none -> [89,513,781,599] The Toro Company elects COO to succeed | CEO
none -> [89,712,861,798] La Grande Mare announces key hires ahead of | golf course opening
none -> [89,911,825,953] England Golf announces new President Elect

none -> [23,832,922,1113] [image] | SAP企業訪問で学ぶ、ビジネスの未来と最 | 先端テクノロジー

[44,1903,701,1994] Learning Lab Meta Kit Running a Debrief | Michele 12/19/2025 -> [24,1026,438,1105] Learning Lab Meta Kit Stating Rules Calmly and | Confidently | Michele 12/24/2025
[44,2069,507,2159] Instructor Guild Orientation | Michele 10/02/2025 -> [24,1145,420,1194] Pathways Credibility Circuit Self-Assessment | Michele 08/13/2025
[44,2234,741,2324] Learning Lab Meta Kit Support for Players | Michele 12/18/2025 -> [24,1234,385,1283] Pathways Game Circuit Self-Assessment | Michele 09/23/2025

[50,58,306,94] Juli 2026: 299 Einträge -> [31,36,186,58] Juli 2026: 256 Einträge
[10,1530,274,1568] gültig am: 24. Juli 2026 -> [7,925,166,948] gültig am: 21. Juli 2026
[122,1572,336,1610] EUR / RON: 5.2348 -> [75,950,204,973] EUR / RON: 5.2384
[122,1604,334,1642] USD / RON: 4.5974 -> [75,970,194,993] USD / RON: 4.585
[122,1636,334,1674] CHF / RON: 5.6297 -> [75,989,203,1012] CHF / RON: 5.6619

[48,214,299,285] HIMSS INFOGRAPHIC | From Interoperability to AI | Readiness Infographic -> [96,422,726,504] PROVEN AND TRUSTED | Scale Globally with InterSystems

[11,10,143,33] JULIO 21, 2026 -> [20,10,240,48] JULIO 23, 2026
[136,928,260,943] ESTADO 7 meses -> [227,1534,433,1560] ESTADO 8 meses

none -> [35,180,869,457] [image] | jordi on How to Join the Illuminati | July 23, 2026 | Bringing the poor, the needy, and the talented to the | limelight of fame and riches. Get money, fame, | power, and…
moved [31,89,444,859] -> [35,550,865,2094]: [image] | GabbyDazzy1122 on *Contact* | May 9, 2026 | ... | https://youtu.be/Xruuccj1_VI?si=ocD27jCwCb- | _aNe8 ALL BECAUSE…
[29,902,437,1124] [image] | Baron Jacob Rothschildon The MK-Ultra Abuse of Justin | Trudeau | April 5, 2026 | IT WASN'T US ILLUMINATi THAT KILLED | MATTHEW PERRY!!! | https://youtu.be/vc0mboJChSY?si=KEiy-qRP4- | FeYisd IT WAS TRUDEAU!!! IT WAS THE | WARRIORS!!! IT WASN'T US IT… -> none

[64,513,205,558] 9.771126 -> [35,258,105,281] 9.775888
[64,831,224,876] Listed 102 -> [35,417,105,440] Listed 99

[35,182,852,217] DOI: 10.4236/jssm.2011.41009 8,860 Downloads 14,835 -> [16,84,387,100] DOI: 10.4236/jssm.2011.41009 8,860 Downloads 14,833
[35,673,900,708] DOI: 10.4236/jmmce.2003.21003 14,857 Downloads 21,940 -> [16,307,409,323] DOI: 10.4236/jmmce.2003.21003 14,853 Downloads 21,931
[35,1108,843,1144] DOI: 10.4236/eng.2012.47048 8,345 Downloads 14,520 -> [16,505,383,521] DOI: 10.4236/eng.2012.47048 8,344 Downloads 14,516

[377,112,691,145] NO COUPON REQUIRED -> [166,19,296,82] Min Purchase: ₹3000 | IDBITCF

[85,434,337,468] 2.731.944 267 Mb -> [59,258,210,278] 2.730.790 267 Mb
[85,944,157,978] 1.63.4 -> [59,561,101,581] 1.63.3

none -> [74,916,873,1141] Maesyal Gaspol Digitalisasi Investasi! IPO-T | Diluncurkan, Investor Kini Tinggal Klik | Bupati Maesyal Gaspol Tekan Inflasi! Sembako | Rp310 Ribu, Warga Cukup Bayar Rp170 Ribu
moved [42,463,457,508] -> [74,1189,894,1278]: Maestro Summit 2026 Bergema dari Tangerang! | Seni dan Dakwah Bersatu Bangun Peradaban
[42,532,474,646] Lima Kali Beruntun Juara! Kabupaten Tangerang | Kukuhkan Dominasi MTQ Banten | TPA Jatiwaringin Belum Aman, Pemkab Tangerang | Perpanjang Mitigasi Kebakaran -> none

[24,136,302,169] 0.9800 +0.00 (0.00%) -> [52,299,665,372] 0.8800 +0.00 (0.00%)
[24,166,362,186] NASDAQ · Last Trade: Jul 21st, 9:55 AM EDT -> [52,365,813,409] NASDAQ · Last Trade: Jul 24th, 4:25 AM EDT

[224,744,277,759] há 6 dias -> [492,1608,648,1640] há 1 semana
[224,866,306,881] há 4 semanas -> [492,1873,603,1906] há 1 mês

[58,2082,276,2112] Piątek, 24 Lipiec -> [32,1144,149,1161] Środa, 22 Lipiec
====
For the entries, state the number of lines that include the string "Tangerang". Add no other words.

**Response area:**
2